Lutte contre les installations illicites des gens du voyage

(1ère lecture)

(n° 212 )

N° COM-19

2 février 2026


 

AMENDEMENT

présenté par

Adopté

M. BENARROCHE, Mme Mélanie VOGEL, MM. Grégory BLANC et DANTEC, Mme de MARCO, MM. DOSSUS, FERNIQUE et GONTARD, Mme GUHL, MM. JADOT et MELLOULI, Mmes OLLIVIER et PONCET MONGE, M. SALMON et Mmes SENÉE et SOUYRIS


ARTICLE ADDITIONNEL APRÈS ARTICLE 2


Après l’article 2

Insérer un article additionnel ainsi rédigé :

Au troisième alinéa de l’article 1er de la loi n° 2000-614 du 5 juillet 2000 relative à l’accueil et à l’habitat des gens du voyage, après les mots : « d’accès aux soins et d’exercice des activités économiques, » sont insérés les mots : « des risques de pollution des sols et de l’air ainsi que de la proximité avec des sites présentant un risque pour la santé ou l’environnement, ».

Objet

Cet amendement vise à alerter sur le problème de pollution des sols et de l’air des aires des gens du voyage. Plus de la moitié des aires sont situées à un endroit exposant les gens du voyage à des risques pour leur santé, notamment en raison de leur proximité avec des usines. Selon Philippe Delacote, économiste à l”institut national de recherche pour l’agriculture, l’alimentation et l’environnement, les gens du voyage font face, en France, à une discrimination environnementale systémique. 

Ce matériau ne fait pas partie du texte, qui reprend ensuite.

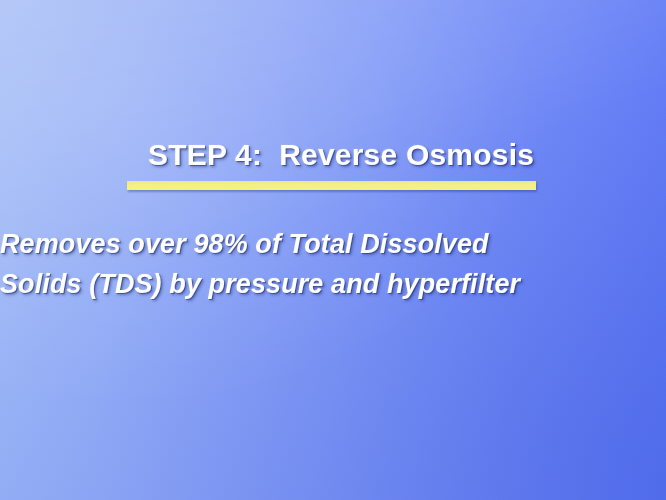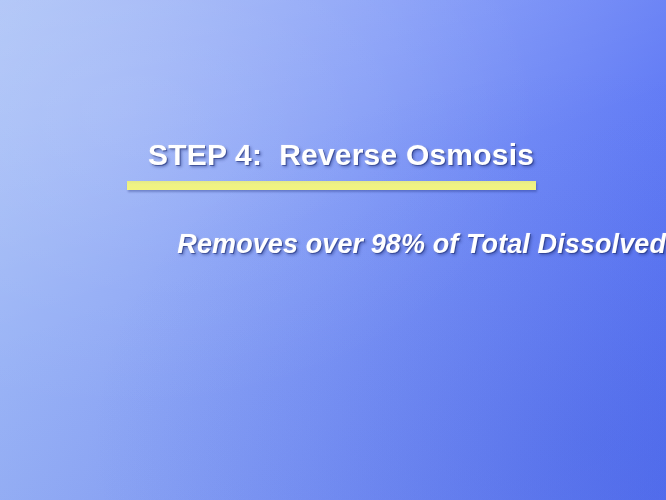--- a/index.html
+++ b/index.html
@@ -79,7 +79,7 @@
     left: 0;
     right: 0;
     top: 224px;
-    text-align: right;
+    text-align: left;
   }
 
   .subtitle-line {

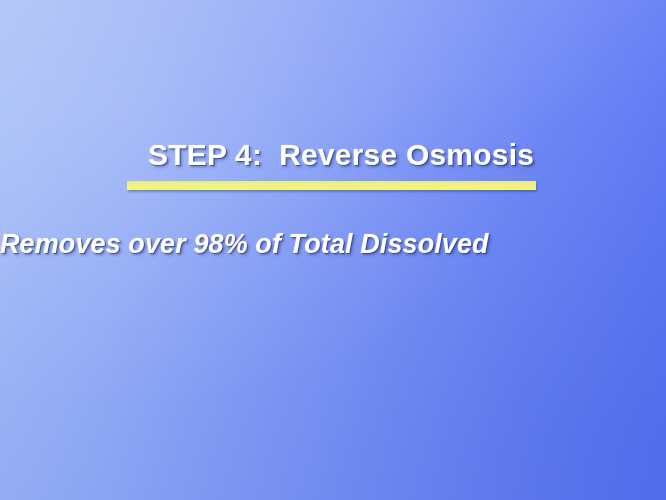--- a/index.html
+++ b/index.html
@@ -110,6 +110,7 @@
 
     <div class="subtitle-block">
       <div class="subtitle-line">Removes over 98% of Total Dissolved</div>
+      <div class="subtitle-line">Solids (TDS) by pressure and hyperfilter</div>
     </div>
 
   </div>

Les aires d’accueil, dont l’emplacement est déterminé par les pouvoirs publics, se situent davantage dans les communes présentant des zones de nuisances environnementales . 

Ainsi, dans les zones défavorisées sélectionnés pour les aires, le risque d’être à moins de 300 mètres d’une déchetterie se trouve multiplié par trois, celui d’être à moins de 100 mètres d’une station d’épuration ou d’une autoroute est multiplié par deux, ceux d’être à proximité d’un site pollué ou d’une usine classée Seveso (présentant un risque industriel) sont respectivement augmentés de 30 % et de 40 %.  

Les  résidents qui occupent des terrains pollués souffrent  de  bronchites chroniques, d’ allergies, de l’asthme et des infections oculaires.  

Le présent amendement propose donc de tenir compte, dans l’évaluation  préalable des besoins et de l'offre existante des aires d’accueil, de l’exposition aux risques de pollution.